Une structure claire et une séquence d'actions — une vérité de l'adjudant Domashyne
Tu dois toujours livrer des décisions et une séquence d'actions claire. Pas le processus, pas les ruminations, pas le raisonnement pour le raisonnement — mais une structure achevée. Tout le monde aime ça — les chefs, les collègues, les amis, et en général toute personne qui est venue à toi avec une question. Parce que la personne est venue chercher un résultat, pas tes coulisses intérieures. Et ce n'est pas une règle imposée d'étiquette d'entreprise — c'est simplement une bonne compétence de base qui distingue immédiatement la personne qui maîtrise le sujet de celle qui fait seulement semblant.
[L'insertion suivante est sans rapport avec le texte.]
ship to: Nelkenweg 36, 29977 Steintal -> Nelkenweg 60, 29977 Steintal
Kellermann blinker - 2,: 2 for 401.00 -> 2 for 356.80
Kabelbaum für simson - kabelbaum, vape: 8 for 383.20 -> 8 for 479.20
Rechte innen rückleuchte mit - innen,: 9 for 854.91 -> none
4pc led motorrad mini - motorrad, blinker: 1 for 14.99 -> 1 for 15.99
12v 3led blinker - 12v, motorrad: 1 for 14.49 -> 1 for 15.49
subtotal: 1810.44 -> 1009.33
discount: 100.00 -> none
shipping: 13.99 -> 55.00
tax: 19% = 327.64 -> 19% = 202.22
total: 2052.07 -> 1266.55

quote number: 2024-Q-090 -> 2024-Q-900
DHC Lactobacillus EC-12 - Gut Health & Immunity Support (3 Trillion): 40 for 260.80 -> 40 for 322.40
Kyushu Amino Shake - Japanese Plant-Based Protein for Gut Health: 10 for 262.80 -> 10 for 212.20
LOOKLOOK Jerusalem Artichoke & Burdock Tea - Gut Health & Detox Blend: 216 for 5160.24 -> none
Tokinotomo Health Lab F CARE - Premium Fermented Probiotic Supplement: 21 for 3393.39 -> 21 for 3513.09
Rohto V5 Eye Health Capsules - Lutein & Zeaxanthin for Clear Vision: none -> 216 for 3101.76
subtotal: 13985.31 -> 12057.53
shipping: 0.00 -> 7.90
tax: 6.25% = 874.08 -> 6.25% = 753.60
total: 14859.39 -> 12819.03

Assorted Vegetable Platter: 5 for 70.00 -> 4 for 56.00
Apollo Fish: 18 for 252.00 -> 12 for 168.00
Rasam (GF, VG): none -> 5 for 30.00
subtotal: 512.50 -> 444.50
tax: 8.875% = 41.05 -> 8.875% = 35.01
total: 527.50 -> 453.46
Celui qui maîtrise — parle brièvement et droit au but. Celui qui ne maîtrise pas — délaye en multipliant les mots, parce que derrière les mots se cache l'absence de structure dans la tête. Il ne faut pas dire beaucoup de superflu. Il ne faut pas raconter "comment je l'ai fait, par quoi je suis passé, ce que je pensais en chemin". Il faut une structure claire et une séquence d'actions pour résoudre n'importe quelle question. Structure → action → résultat. C'est le format qui respecte le temps de l'autre et démontre en même temps que toi-même tu penses de façon structurée. Cette vérité m'a été transmise par l'adjudant Domashyne qui, hélas, est tombé pendant la guerre. Je me souviens de ce moment très clairement. Il est venu vers moi et m'a dit de lui donner un compte rendu du travail effectué sur son véhicule — le véhicule devait partir à l'ATO (l'Opération antiterroriste, l'opération militaire ukrainienne dans le Donbass). Et j'ai commencé à raconter énormément, avec un tas de choses superflues : comment je l'avais fait, quelles étapes, ce que j'avais compris en chemin, quels problèmes étaient survenus, comment je les avais contournés. Il m'a arrêté et corrigé : il avait besoin d'un compte rendu clair de ce que j'avais accompli, pas de comment je l'avais fait. "Ce qui est fait — dis-le-moi. Comment tu l'as fait — ce n'est pas mes affaires." C'était une leçon courte, simple, mais très forte. À l'époque je n'ai pas saisi tout de suite le plein poids de ces mots, mais avec les années — c'est l'une des règles les plus utiles qu'on m'ait transmises. Et il est triste que la personne qui l'a dite ne soit plus là. Il est parti, mais la règle est restée — et je la transmets maintenant à d'autres de la même manière qu'il me l'a transmise : brièvement, sans superflu, droit au but.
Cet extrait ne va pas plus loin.